Vivimos en el siglo XXI. Según datos oficiales, el ser humano ha avanzado más en el último siglo de evolución que en toda su historia. Iniciamos la era de la Inteligencia artificial (IA), entonces, ¿cuál es la razón para no actualizar la legislación a las necesidad y vivencias actuales? El mundo evoluciona y, por tal motivo, nuestras leyes también tienen que evolucionar. Podemos seguir dando prioridad o circunstancias que ya están fuera de circulación, tenemos que aceptar que la etapa de nuestras vidas se encuentra dentro de medios digitales y gira en torno a redes sociales.

La globalización es un punto por el cual nuestros sistemas legislativo y judicial tienen que adoptar y tomar en cuenta para avanzar. No podemos seguir cerrando los ojos ante la cruel y cruda realidad que hoy es evidente. Tenemos que buscar la forma de castigar a los cíber-delincuentes y de proteger a los usuarios del peligro que enfrentan a través de redes sociales.
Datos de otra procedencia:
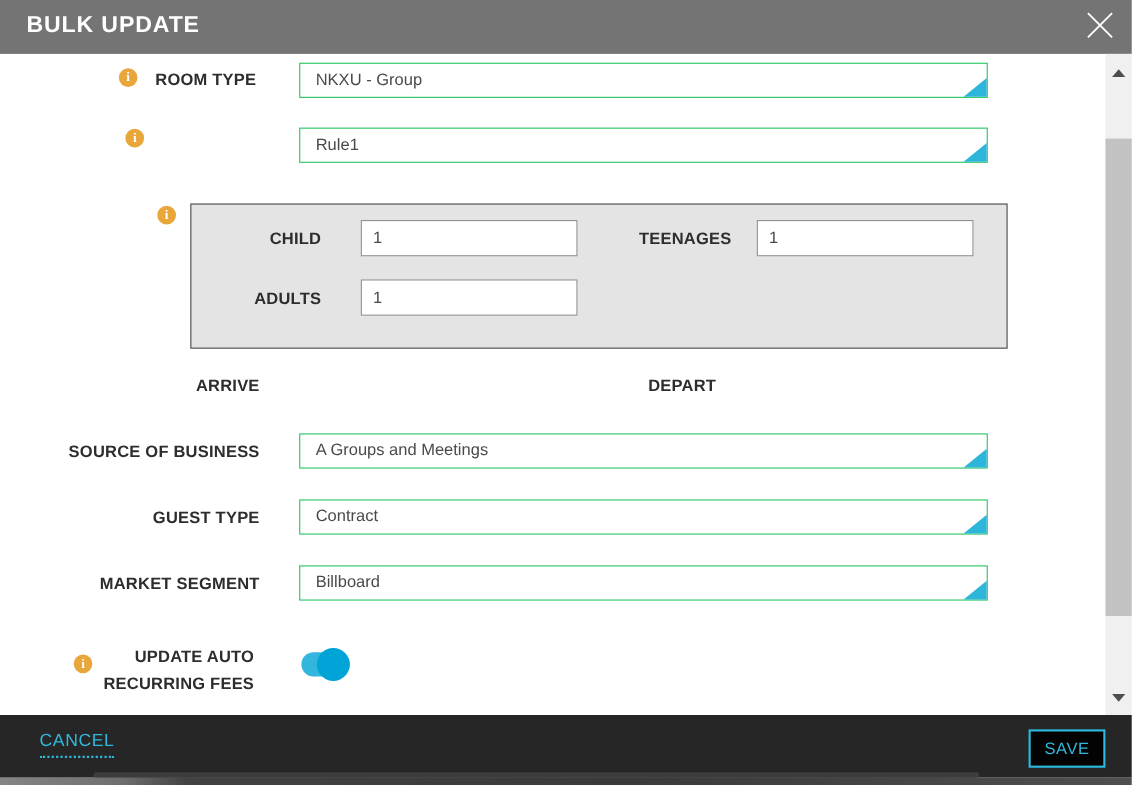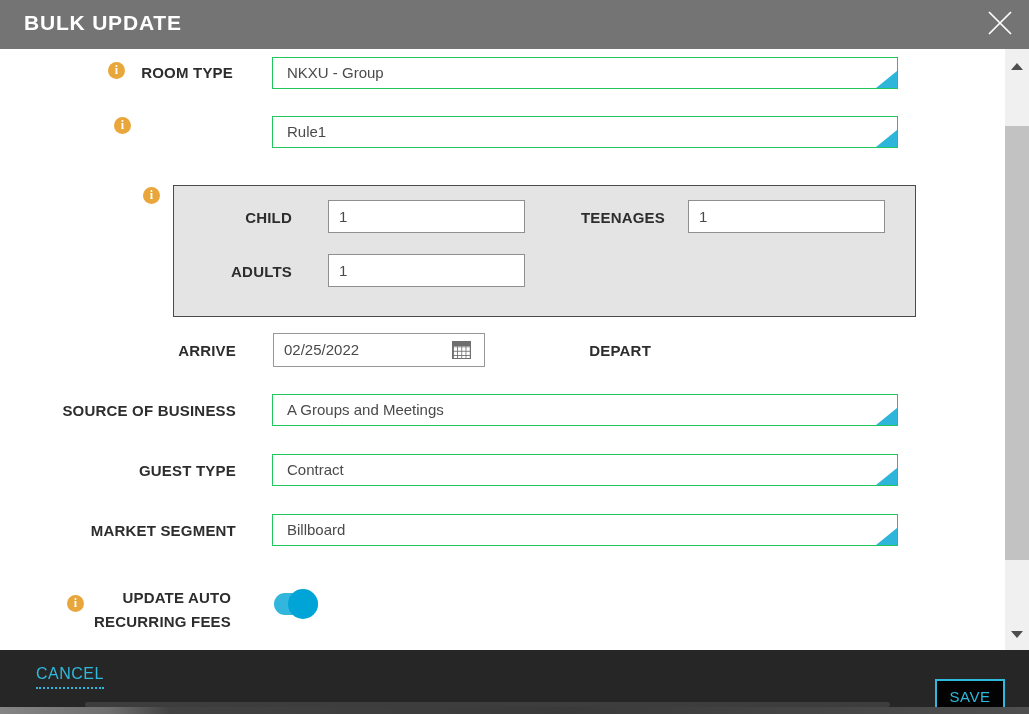"02/25/2022" div.date { html: <div> <div>02/25/2022</div> <div></div> </div> -> none }
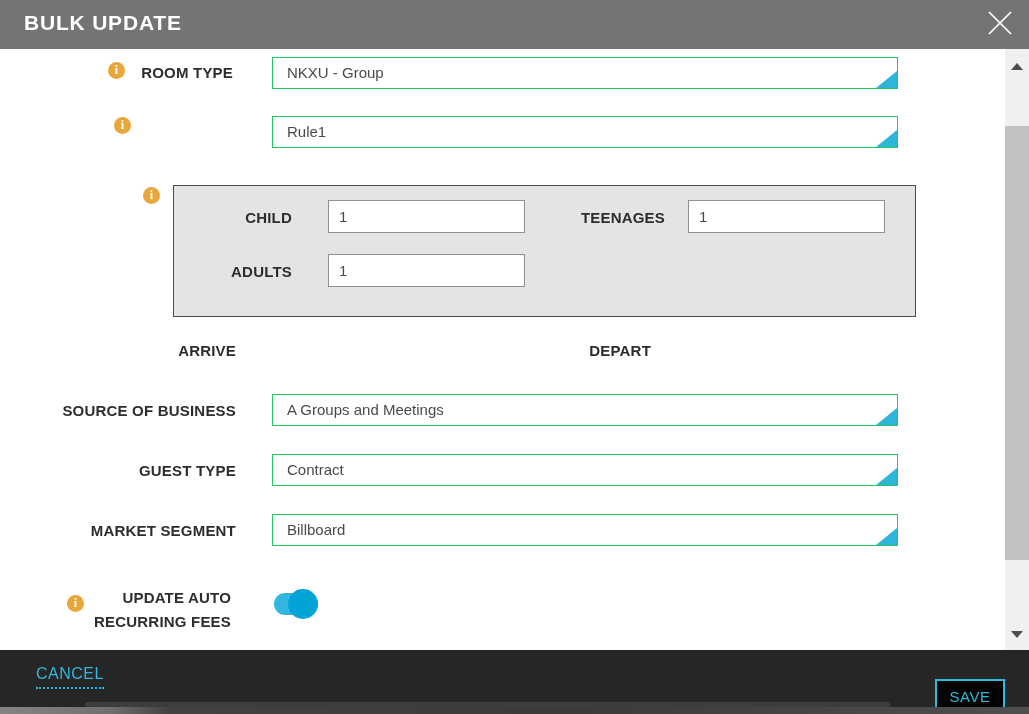"SAVE" .save { margin-top: 16px -> none }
Es por ello que a título personal y a través de la asociación civil a la que pertenezco, que es Mujeres por México es Nuestro Compromiso, A.C., impartimos  conferencias de erradicación de la violencia con perspectiva de género, en donde nos acompañan policía cibernética y policía de género, para alertar a las personas sobre los peligros existentes en la actualidad para no ser víctimas de delitos, mostrando los tipos y modalidades de violencia y sus consecuencias, y también contra cíber-delincuentes.